Decisão: CONFIRMADA A SENTENÇA.
Área Temática: DIR CIV - TEORIA GERAL / DIR OBG.
Legislação Nacional: CCIV66 ART236 ART812 N1 ART870 N2.
Jurisprudência Nacional: AC RL DE 1990/05/03 IN CJ T3 ANOXV PAG108.
AC RP DE 1993/11/23 IN CJ T5 ANOXVIII PAG225.
Sumário: I - Qualquer cláusula penal tem por fim evitar dúvidas futuras quanto à determinação da indemnização pelo incumprimento da obrigação, podendo ser fixada com o carácter de verdadeira penalidade ou, ao contrário, para pôr um limite à responsabilidade, nos casos em que os danos podem atingir proporções exageradas em relação às previsões normais dos contraentes.
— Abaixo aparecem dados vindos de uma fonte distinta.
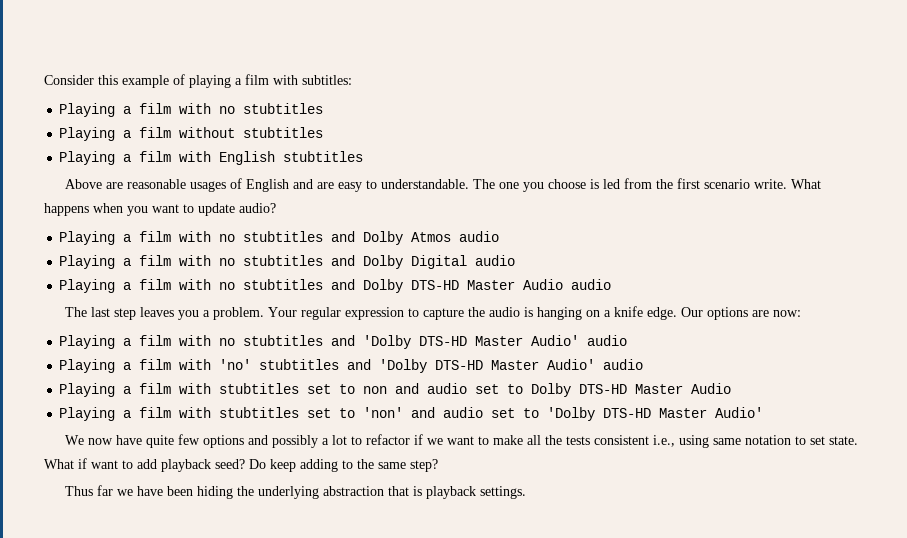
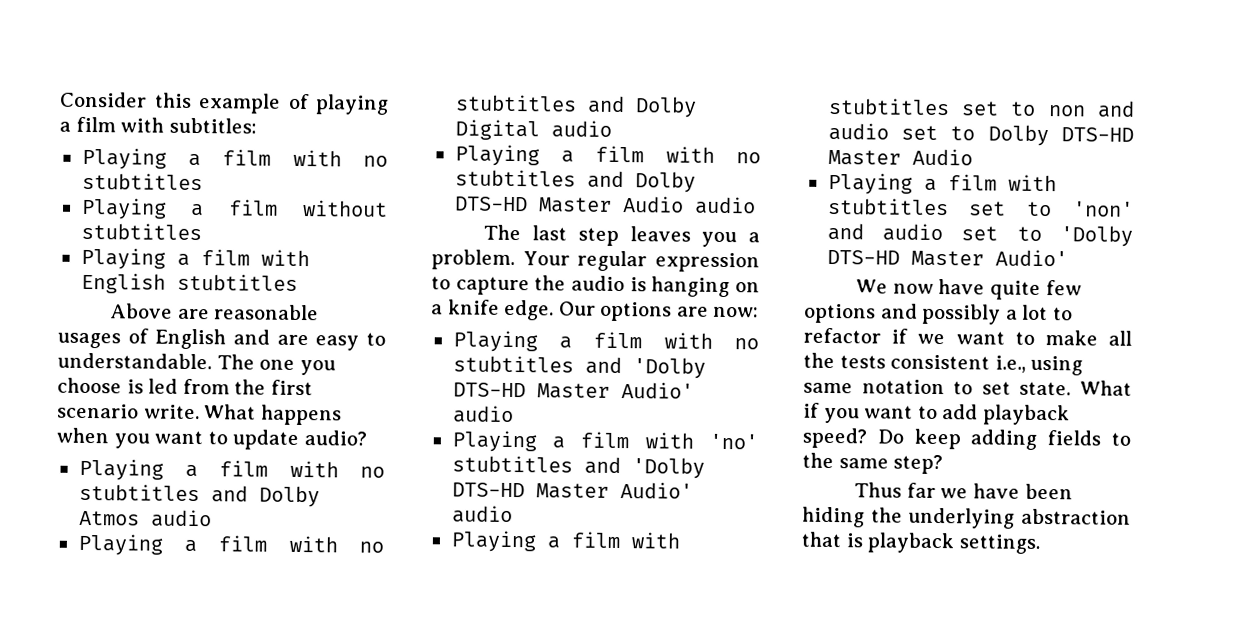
(87, 463) none -> [823,407,860,424] you
[215,459,245,469] seed? -> [802,427,867,449] speed?
(338, 465) none -> [1047,430,1102,446] fields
II - Tratando-se de uma cláusula acessória da obrigação principal, pelo que lhe é exigida a mesma forma
- artigo 870 n.2 do Código Civil - pode ser livremente estipulada entre as partes sob o princípio da liberdade contratual e da autonomia privada nos termos do disposto no artigo 405 do mesmo Código.
III - O pretendido no artigo 812 n.1 do Código Civil é evitar o exagero do quantitativo monetário que resulta da aplicação estrita da cláusula penal, possibilitando ao tribunal reduzi-la sob princípios de equidade, para tal devendo atender ao grau de culpa do remisso e à situação económica do credor, em termos de obtenção de uma indemnização justa.